IPI has yet to pay most of the workers after promising to settle their compensation a few days ago. Arago and his representatives are hoping the casino developer would finally address this and other related issues in their scheduled meeting.
The seven-day accrued paid time off, however, would be the prerogative of the company since the workers were laid off with their H-2B visas not being renewed due to the Philippines being banned, unlike the previous group of construction laborers that were terminated but had their H-2B visas renewed.
The workers said they were called to attend a meeting last Jan. 18, where an IPI representative verbally informed some of them of their stop work notices. They were then told that after three days they would receive their final pay and flight details to the Philippines.
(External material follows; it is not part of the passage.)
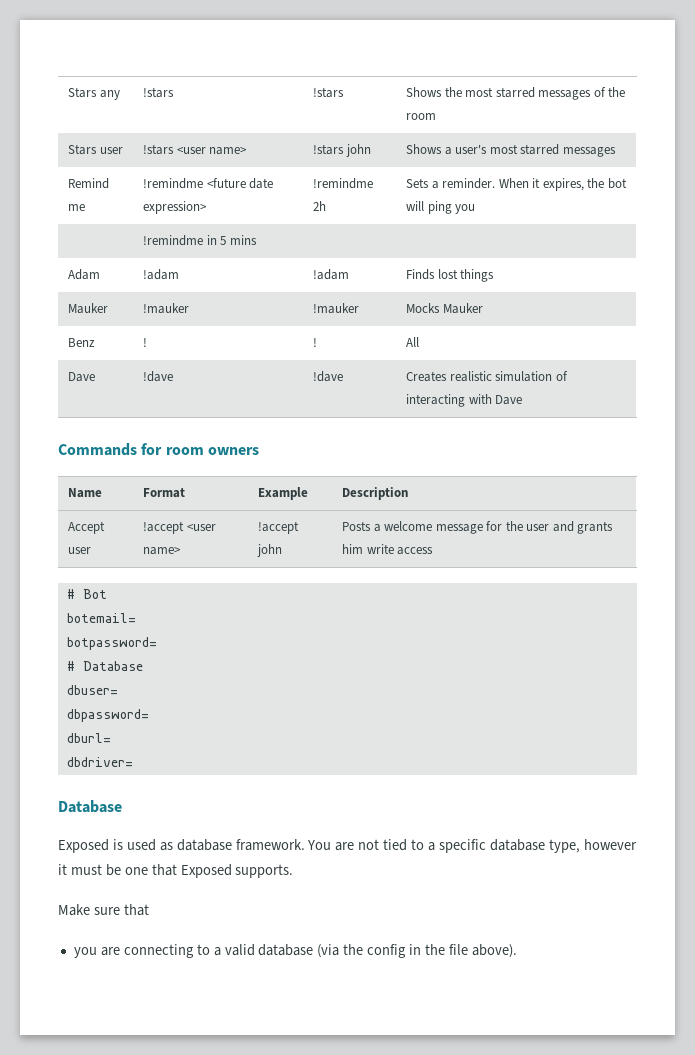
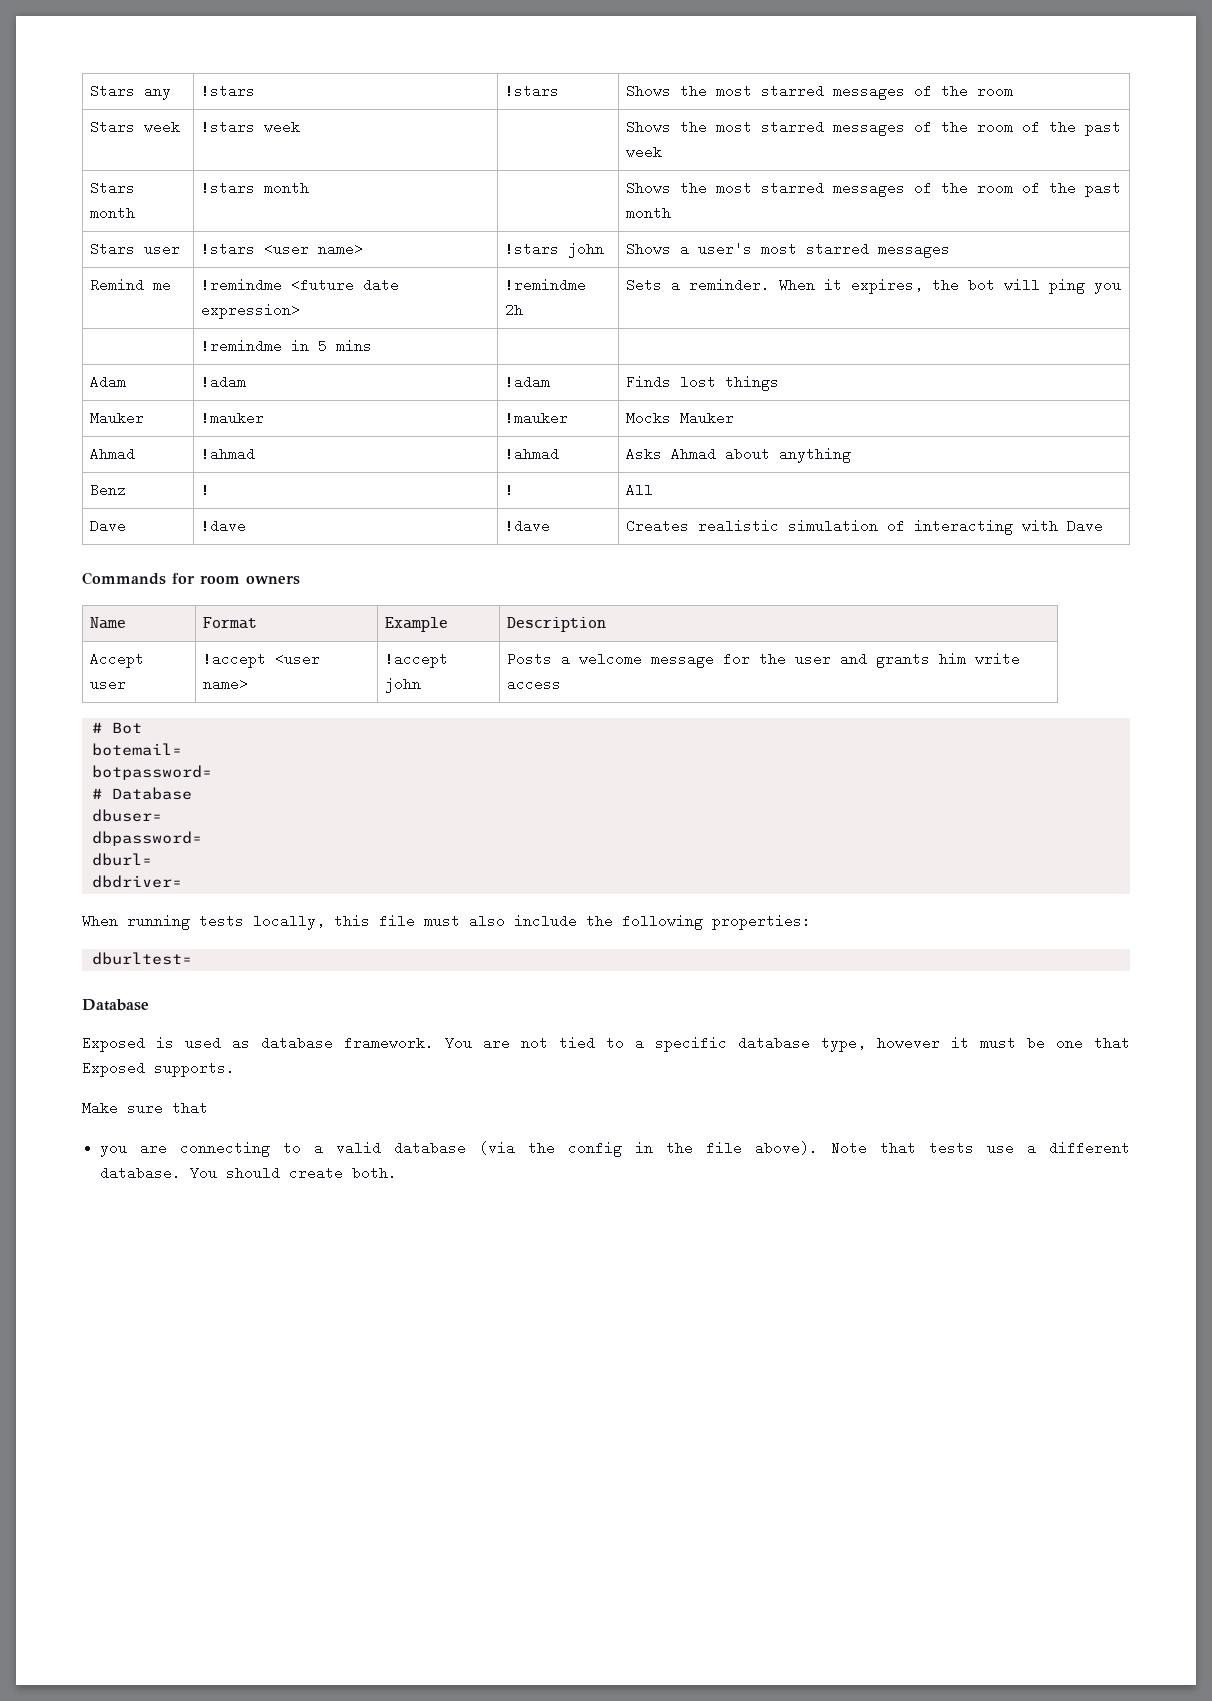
(437, 116) none -> [90,120,181,134] [201,120,301,134] [626,120,1122,136] [626,145,663,159] [90,181,136,195] [90,208,136,218] [201,181,310,195] [626,181,1122,197] [626,208,672,218] // Stars week | !stars week | | Shows the most starred messages of the room of the past week // Stars month | !stars month | | Shows the most starred messages of the room of the past month
(483, 308) none -> [90,447,136,461] [201,447,256,461] [505,447,560,461] [626,447,852,463] // Ahmad | !ahmad | !ahmad | Asks Ahmad about anything
(133, 762) none -> [82,914,811,930] [91,952,192,965] // When running tests locally, this file must also include the following properties: // dburltest=
(517, 951) none -> [831,1141,1130,1155] [100,1166,398,1180] Note that tests use a different database. You should create both.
More than a week had already passed and some of those workers are still here, waiting anxiously for any word about their compensation and airfare.
“All they need is proper communication from IPI. All of the workers want to go back to the Philippines to be with their families. We told them that we’re going to communicate with IPI. That’s the only thing that IPI needs to do, talk to the workers to address their concerns. Right now, these workers, they are all worried,” said Arago.
“Right now, they are in limbo. Communication is really needed to stop all the rumors and other things that these workers hear. IPI should communicate with them. I think IPI is willing to help them but the proper flow of information did not go through.”
The workers said they want IPI to clarify why they were only informed verbally not in writing of their stop work notices, why are they taking so long to release their final paychecks, and they want to have enough time to review if they are getting paid the right amount, and they need to know their flight details before their H2-B visa expires.
A legal volunteer at the Philippine honorary consul’s office, however, explained to the workers that there’s a grace period of at least 10 days that would not reflect on their record as an overstaying worker in a U.S. jurisdiction.
James Abel, one of the workers, has an expiration of Jan. 31 on his H-2B visa but it says on his I-94 form that it is still valid from Feb. 1 to Feb. 9. Still, he needs to leave the CNMI on or before Feb. 9.
The reason for that grace period, according to the legal volunteer, is due to unforeseen circumstances like problems in booking the flight back home or in case of natural disasters or calamities that could affect operations at the airport.